## DATA FOR ANALYSIS
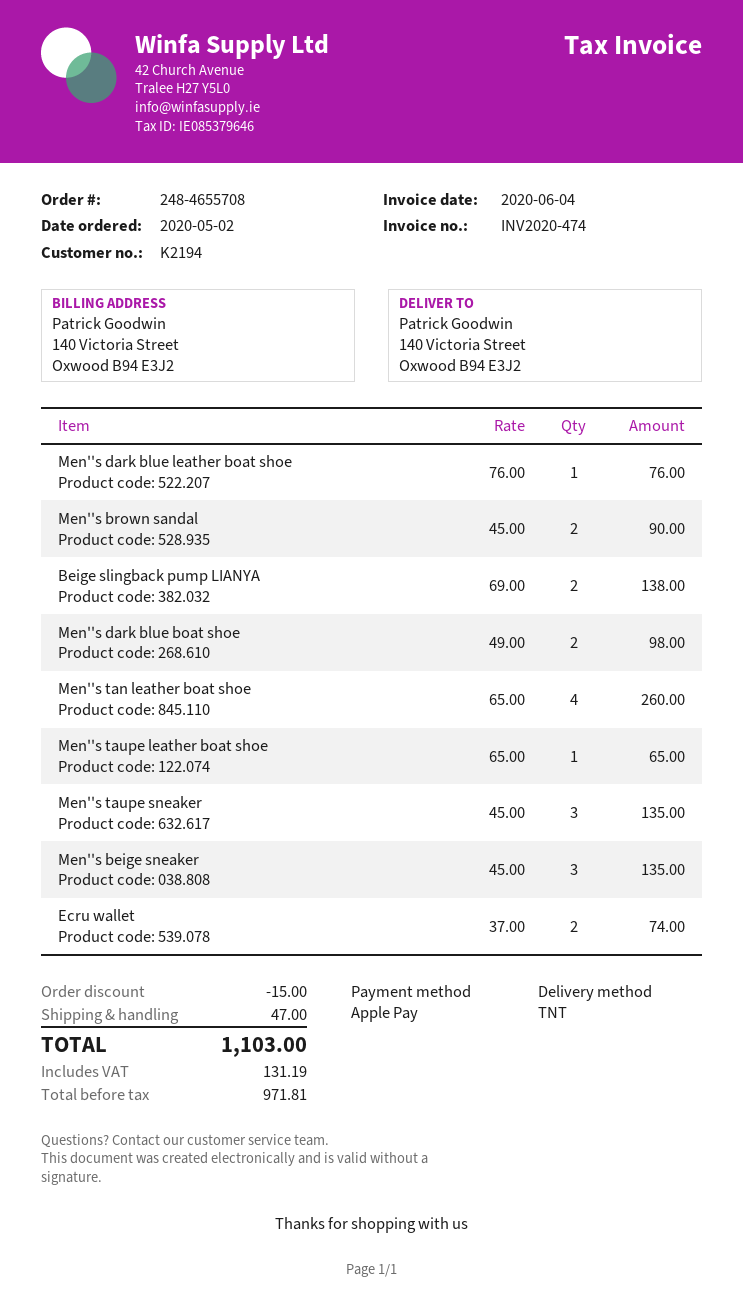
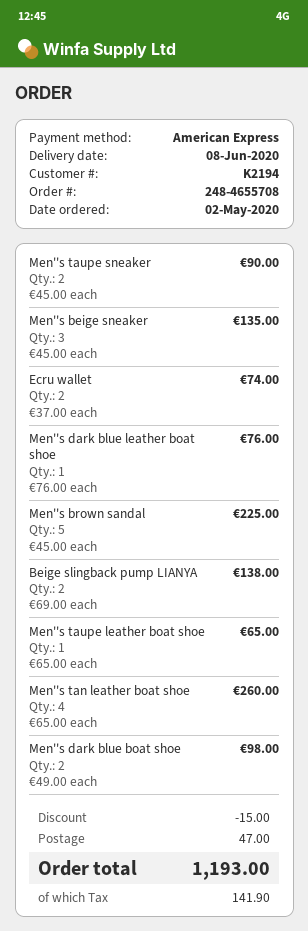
payment method: Apple Pay -> American Express
Men''s brown sandal: 2 x 45.00 = 90.00 -> 5 x 45.00 = 225.00
Men''s taupe sneaker: 3 x 45.00 = 135.00 -> 2 x 45.00 = 90.00
tax: 131.19 -> 141.90
total: 1103.00 -> 1193.00

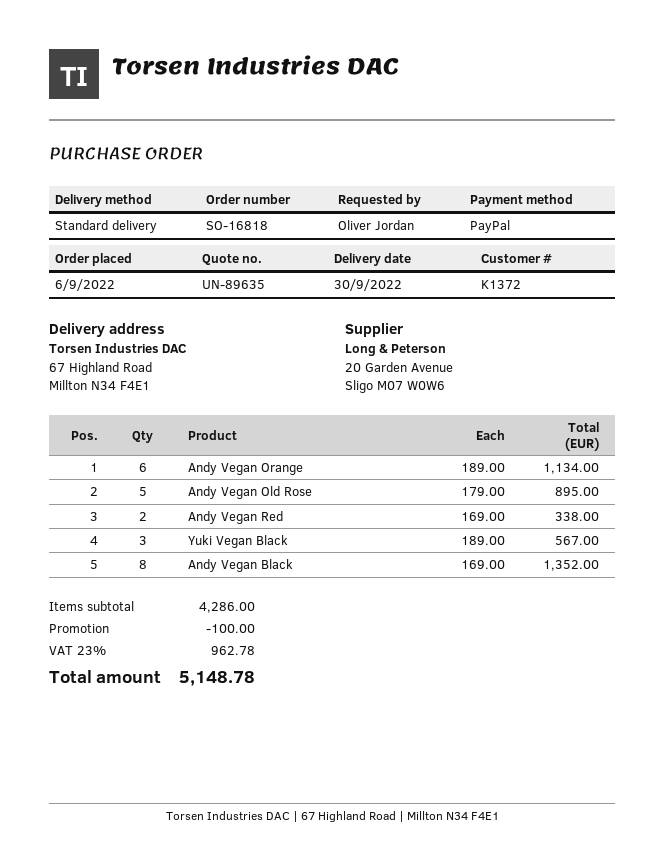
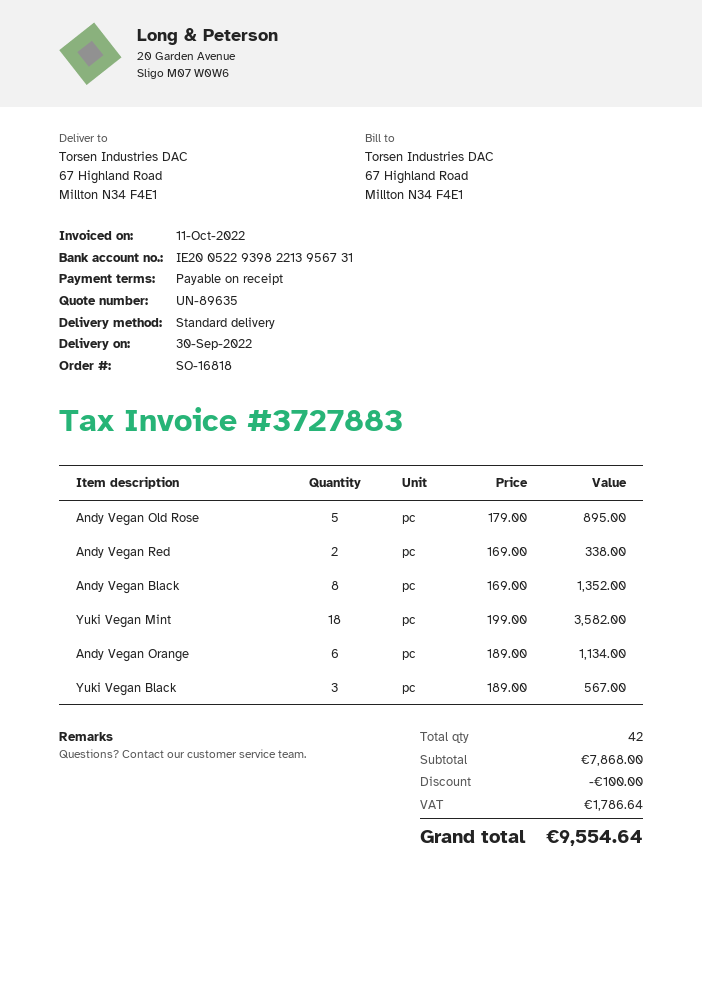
Yuki Vegan Mint: none -> 18 x 199.00 = 3582.00
subtotal: 4286.00 -> 7868.00
tax: 962.78 -> 1786.64
total: 5148.78 -> 9554.64

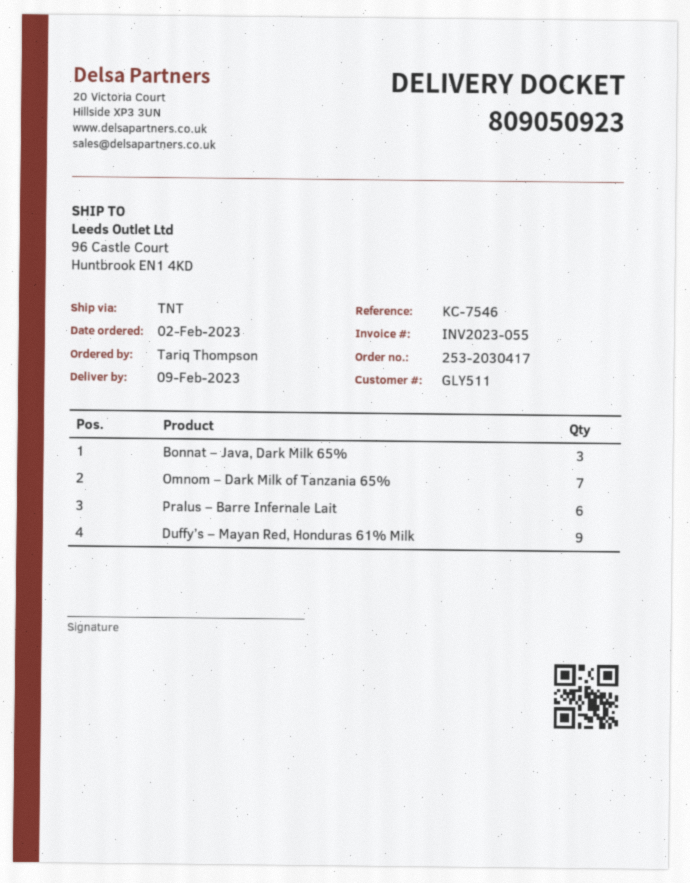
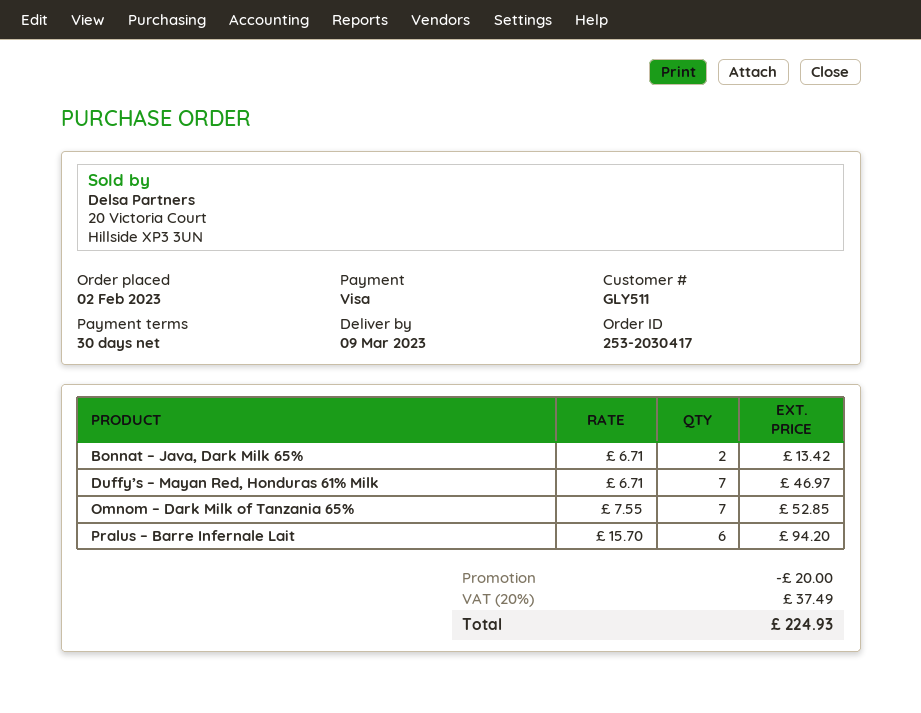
delivery date: 2023-02-09 -> 2023-03-09
Bonnat – Java, Dark Milk 65%: 3 -> 2
Duffy’s – Mayan Red, Honduras 61% Milk: 9 -> 7

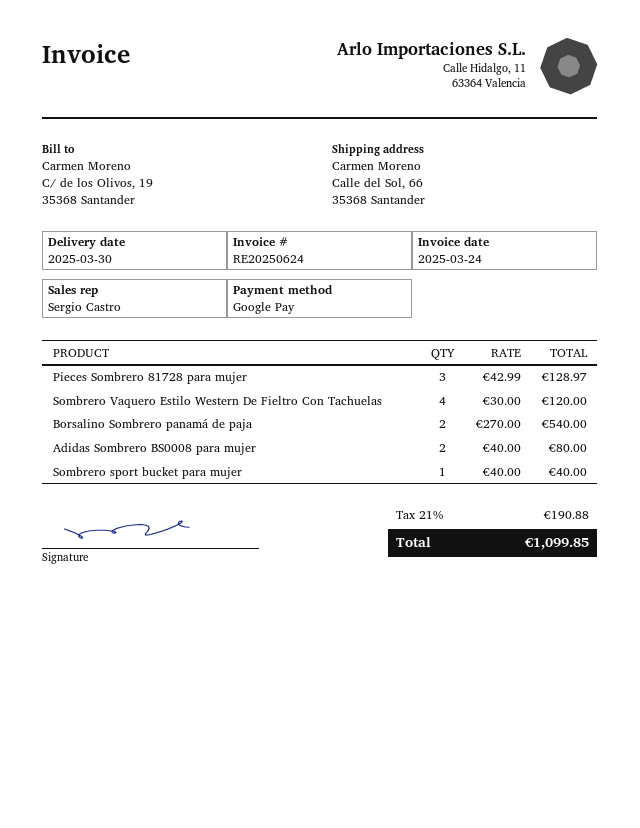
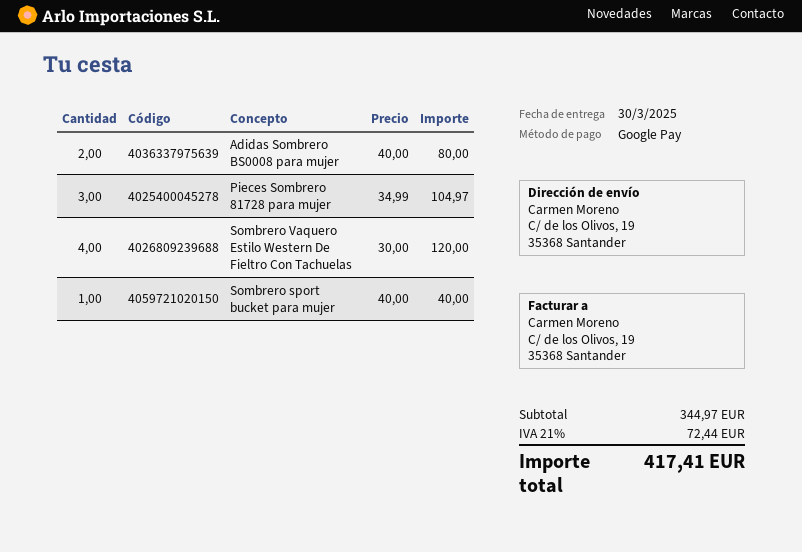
ship to: Calle del Sol, 66, 35368 Santander -> C/ de los Olivos, 19, 35368 Santander
Pieces Sombrero 81728 para mujer: 3 x 42.99 = 128.97 -> 3 x 34.99 = 104.97
Borsalino Sombrero panamá de paja: 2 x 270.00 = 540.00 -> none
tax: 21% = 190.88 -> 21% = 72.44
total: 1099.85 -> 417.41

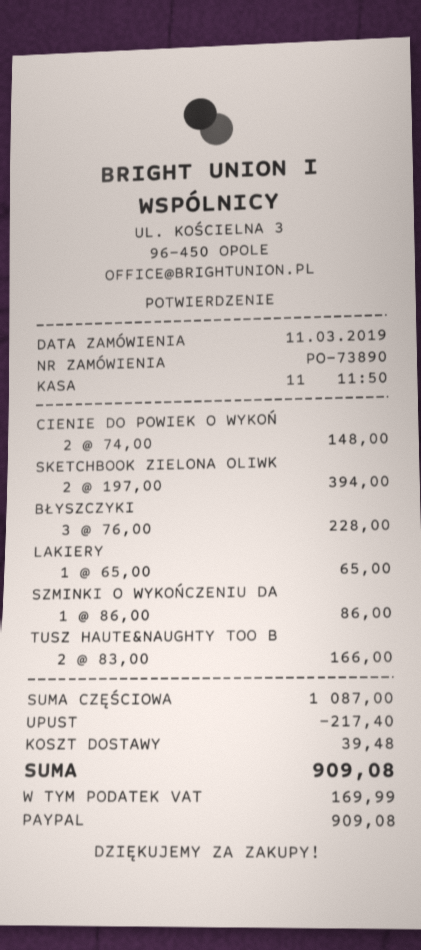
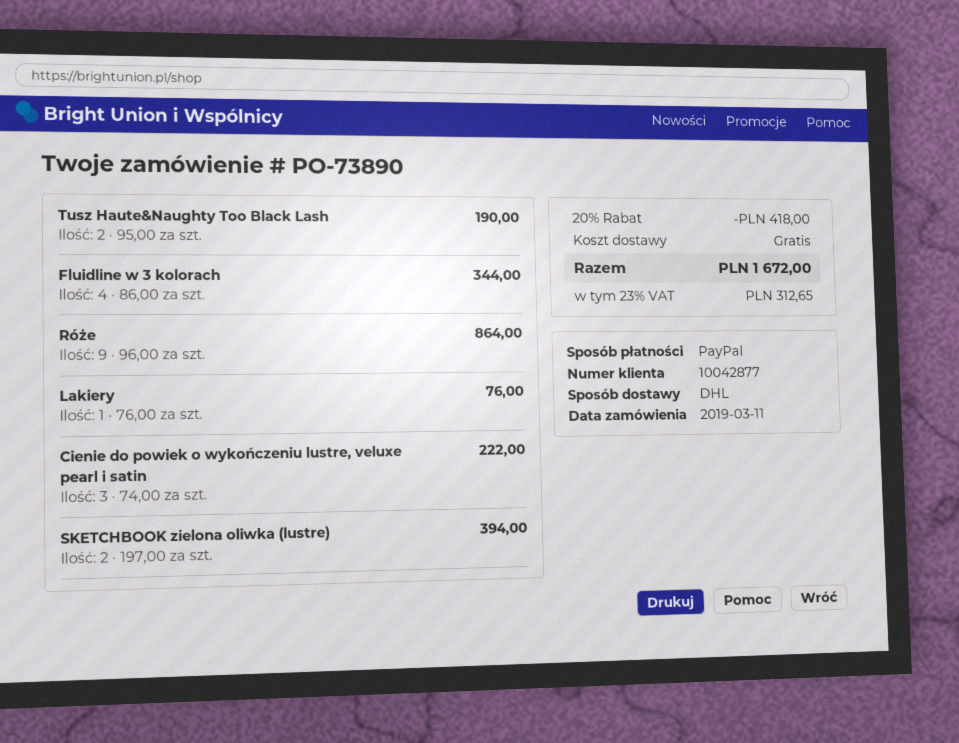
CIENIE DO POWIEK O WYKOŃ: 2 x 74.00 = 148.00 -> 3 x 74.00 = 222.00
BŁYSZCZYKI: 3 x 76.00 = 228.00 -> none
LAKIERY: 1 x 65.00 = 65.00 -> 1 x 76.00 = 76.00
SZMINKI O WYKOŃCZENIU DA: 1 x 86.00 = 86.00 -> none
TUSZ HAUTE&NAUGHTY TOO B: 2 x 83.00 = 166.00 -> 2 x 95.00 = 190.00
Fluidline w 3 kolorach: none -> 4 x 86.00 = 344.00
Róże: none -> 9 x 96.00 = 864.00
discount: 217.40 -> 418.00
shipping: 39.48 -> 0.00
tax: 169.99 -> 312.65
total: 909.08 -> 1672.00

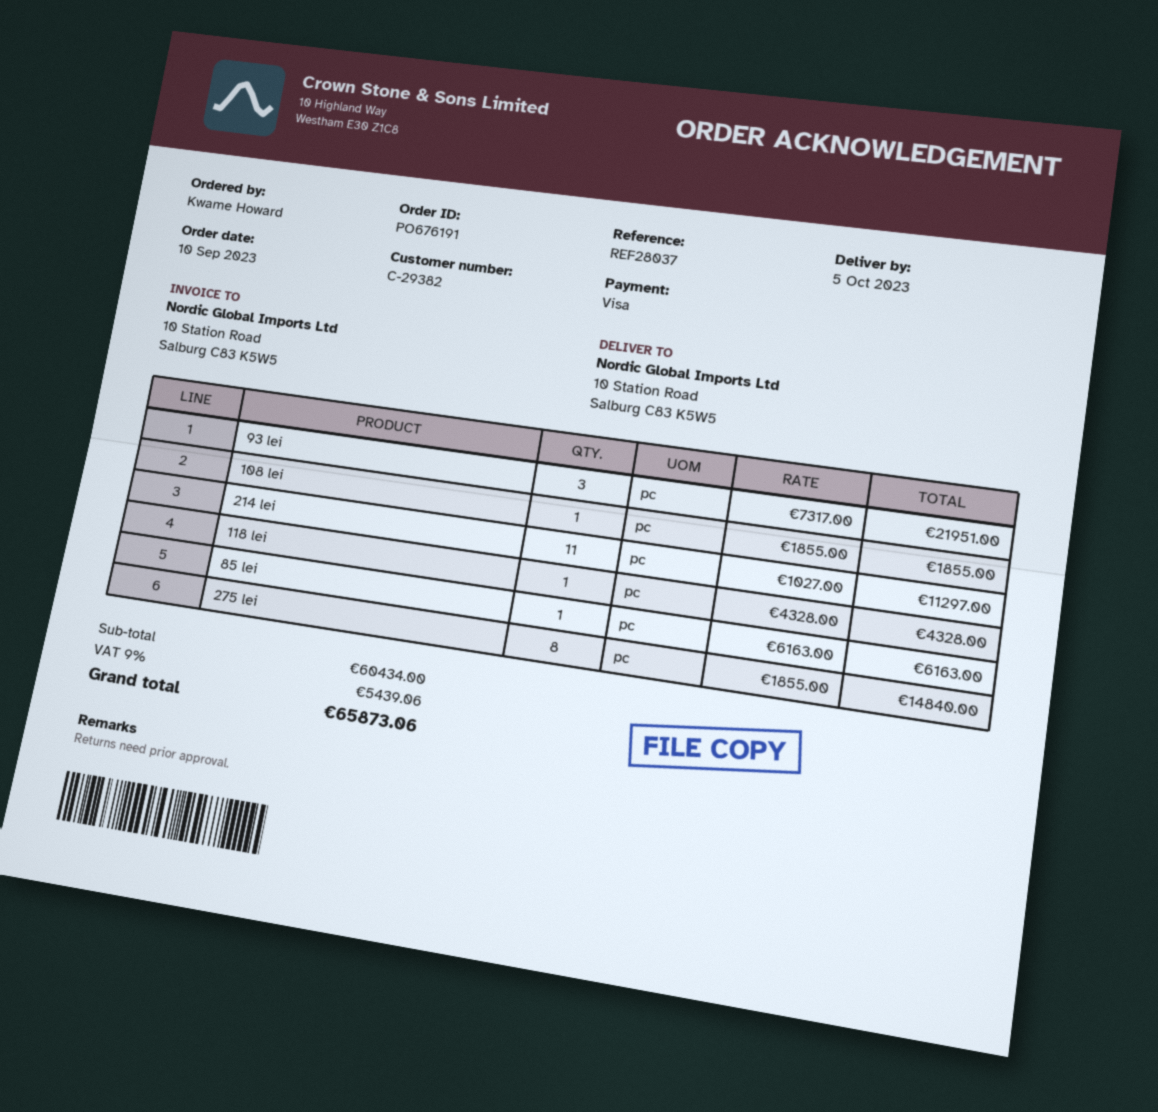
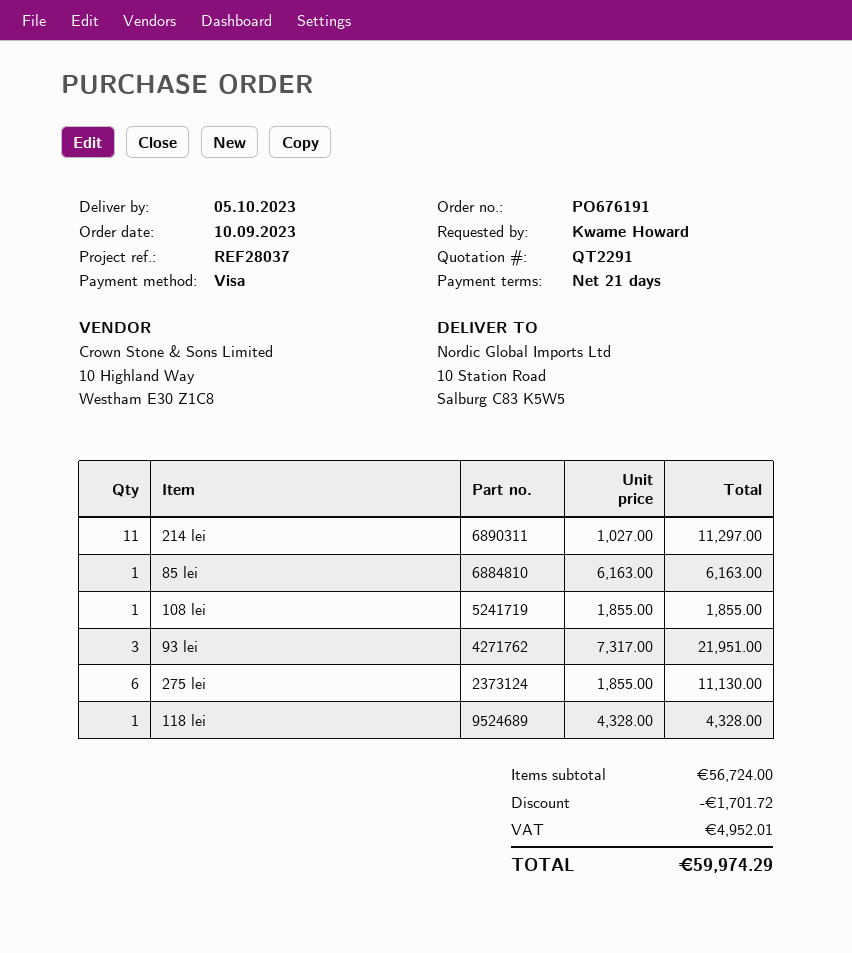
275 lei: 8 x 1855.00 = 14840.00 -> 6 x 1855.00 = 11130.00
subtotal: 60434.00 -> 56724.00
discount: none -> 1701.72
tax: 5439.06 -> 4952.01
total: 65873.06 -> 59974.29

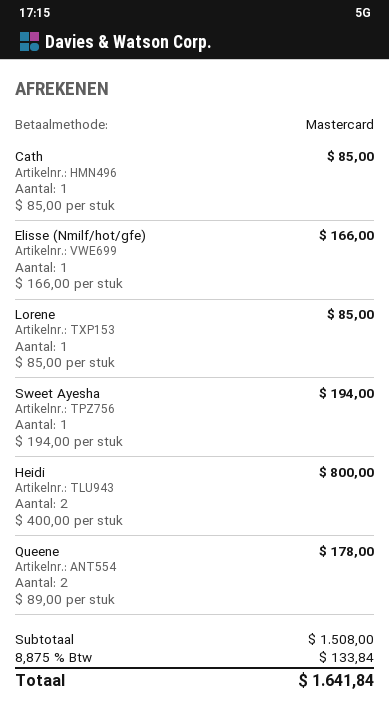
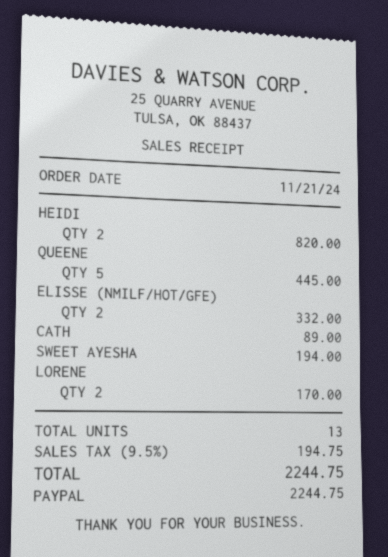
payment method: Mastercard -> PayPal
Cath: 1 for 85.00 -> 1 for 89.00
Elisse (Nmilf/hot/gfe): 1 for 166.00 -> 2 for 332.00
Lorene: 1 for 85.00 -> 2 for 170.00
Heidi: 2 for 800.00 -> 2 for 820.00
Queene: 2 for 178.00 -> 5 for 445.00
tax: 8.875% = 133.84 -> 9.5% = 194.75
total: 1641.84 -> 2244.75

## WHAT THE TASK REQUIRES
Which lines in the material above include the string "payment"? Pull them out.

## ANSWER FOR THE TASK
payment method: Apple Pay -> American Express
payment method: Mastercard -> PayPal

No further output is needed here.